*** Block opens ***

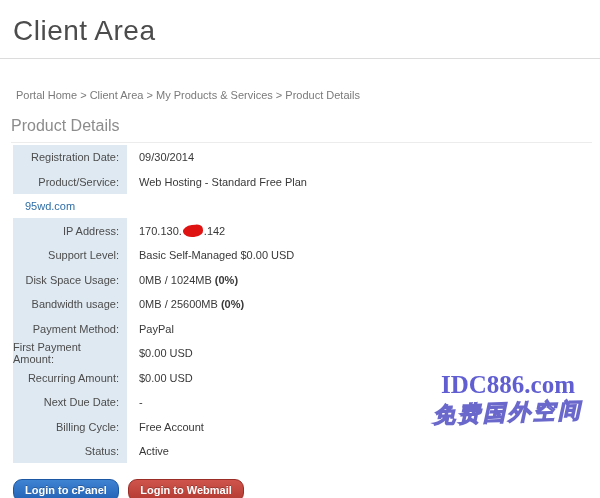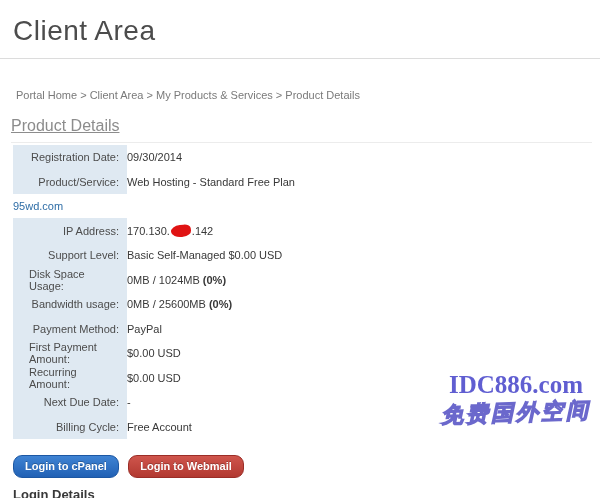"Product Details" .section-title { text-decoration: underline -> none }
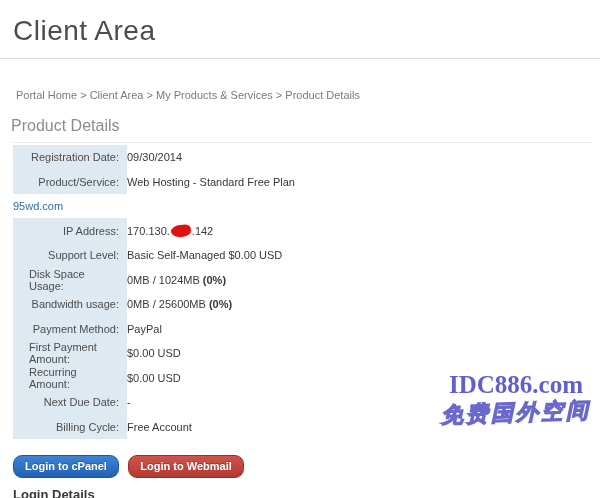"Registration Date:" .cl { padding-left: 16px -> none }
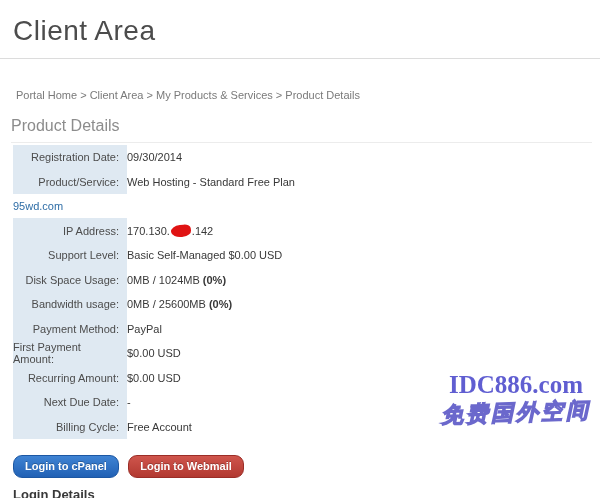"09/30/2014" .cv { padding-left: none -> 12px }
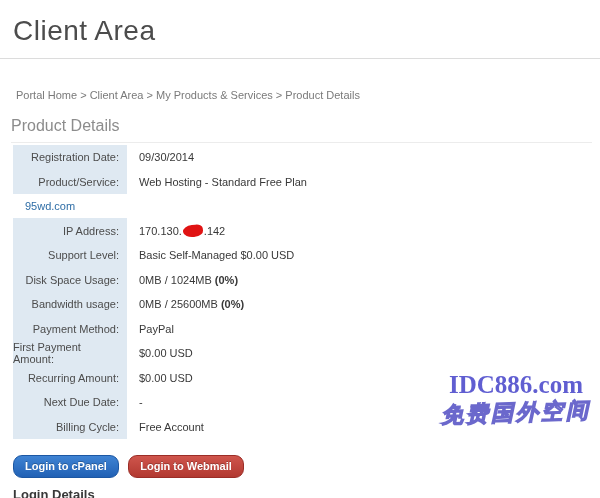"IDC886.com" .watermark { right: 9px -> 17px }
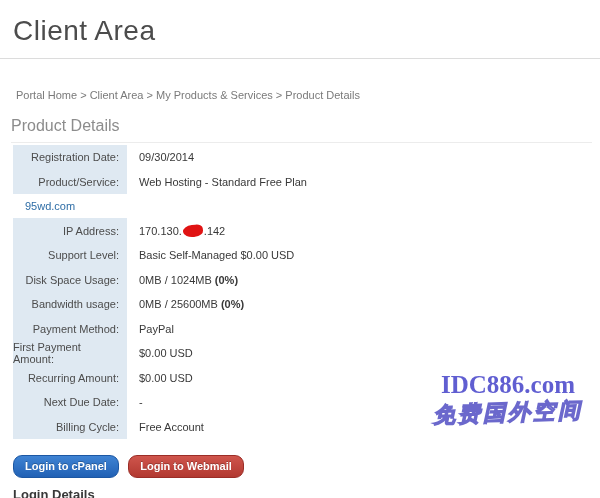"Status:" div.row { html: none -> <div> <div>Status:</div> <div>Active</div> </div> }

*** Block closes ***

#### Task details:
Go through the entries and retype each one exactly, skipping any image.

#### Answer to this task:
"Product Details" .section-title { text-decoration: underline -> none }
"Registration Date:" .cl { padding-left: 16px -> none }
"09/30/2014" .cv { padding-left: none -> 12px }
"IDC886.com" .watermark { right: 9px -> 17px }
"Status:" div.row { html: none -> <div> <div>Status:</div> <div>Active</div> </div> }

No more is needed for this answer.